EXERCISE OBJECTIVE
Find every line in the records that holds the string "Summer". Copy each one.

::: SUPPLIED MATERIAL

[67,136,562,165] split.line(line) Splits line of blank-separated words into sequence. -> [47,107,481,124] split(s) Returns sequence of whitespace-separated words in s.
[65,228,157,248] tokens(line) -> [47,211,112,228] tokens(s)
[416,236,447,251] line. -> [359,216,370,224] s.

::::::
::: SUPPLIED MATERIAL

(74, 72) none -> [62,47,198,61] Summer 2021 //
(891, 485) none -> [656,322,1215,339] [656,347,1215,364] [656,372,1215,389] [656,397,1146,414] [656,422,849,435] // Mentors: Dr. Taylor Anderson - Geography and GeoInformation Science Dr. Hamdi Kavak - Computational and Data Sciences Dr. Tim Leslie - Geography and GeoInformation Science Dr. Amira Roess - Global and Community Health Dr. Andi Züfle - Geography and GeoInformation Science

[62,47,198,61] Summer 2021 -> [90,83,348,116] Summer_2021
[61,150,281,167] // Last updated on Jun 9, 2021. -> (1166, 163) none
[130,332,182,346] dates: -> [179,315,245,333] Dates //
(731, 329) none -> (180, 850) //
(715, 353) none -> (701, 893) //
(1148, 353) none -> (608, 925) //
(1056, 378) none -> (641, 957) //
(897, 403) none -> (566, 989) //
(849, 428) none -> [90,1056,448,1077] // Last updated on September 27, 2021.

::::::
::: SUPPLIED MATERIAL

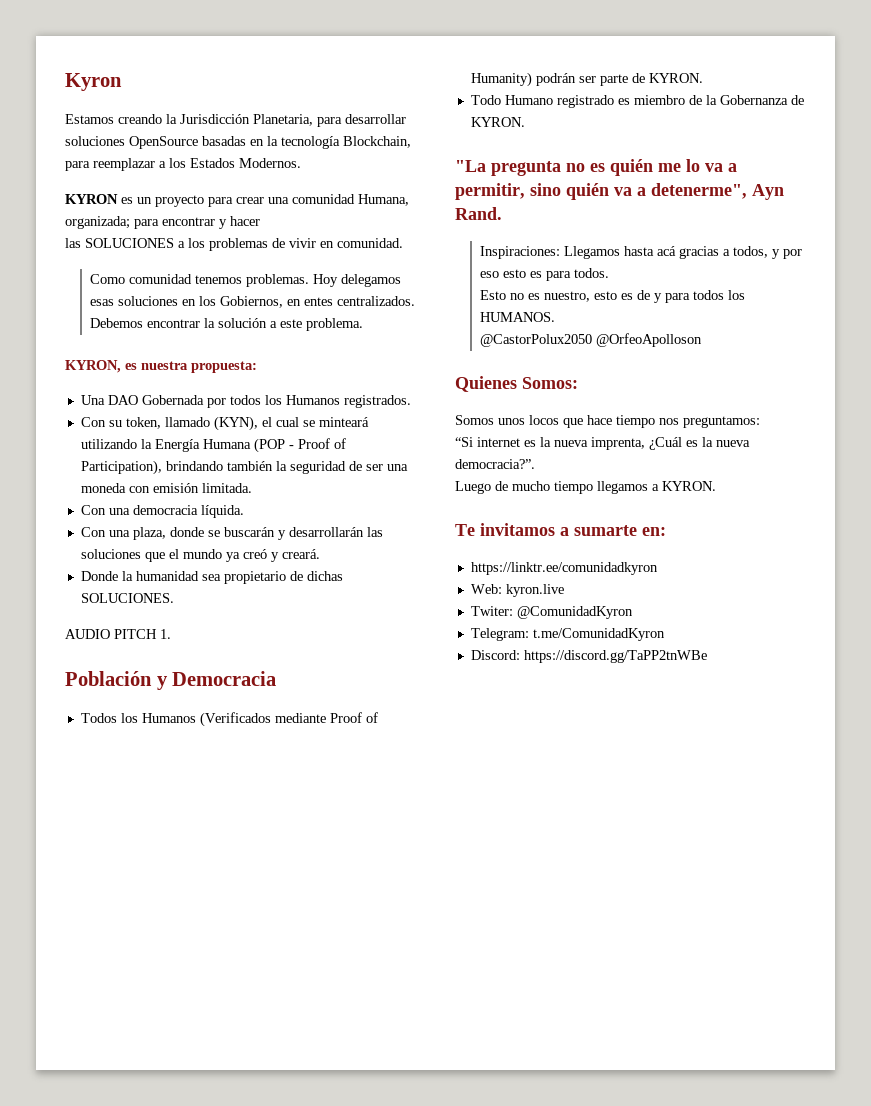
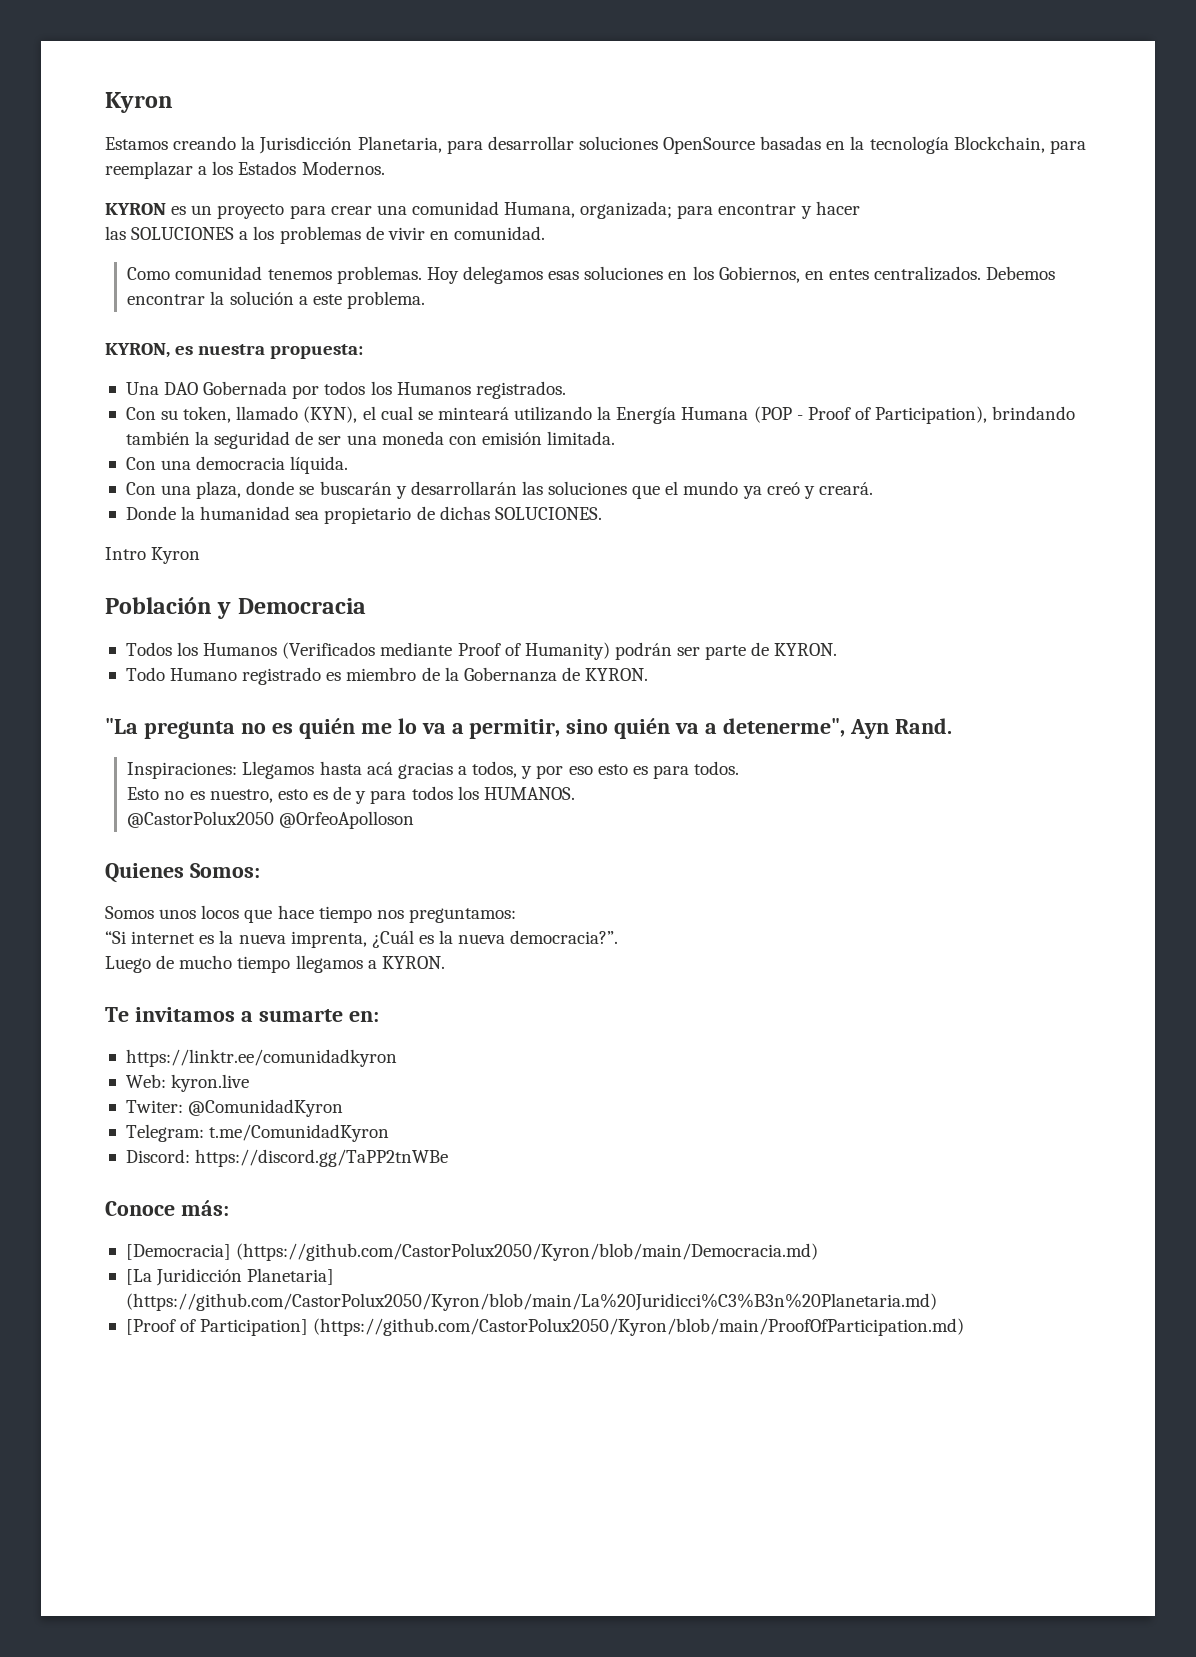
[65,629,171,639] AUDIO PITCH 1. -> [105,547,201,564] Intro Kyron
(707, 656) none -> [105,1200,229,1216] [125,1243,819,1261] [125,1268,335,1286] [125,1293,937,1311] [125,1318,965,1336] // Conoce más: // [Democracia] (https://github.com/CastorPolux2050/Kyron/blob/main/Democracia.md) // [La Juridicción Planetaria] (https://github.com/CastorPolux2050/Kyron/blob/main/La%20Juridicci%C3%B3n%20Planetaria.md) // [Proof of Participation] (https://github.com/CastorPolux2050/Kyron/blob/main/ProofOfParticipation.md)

::::::

SOLUTION TO THIS TASK
(74, 72) none -> [62,47,198,61] Summer 2021 //
[62,47,198,61] Summer 2021 -> [90,83,348,116] Summer_2021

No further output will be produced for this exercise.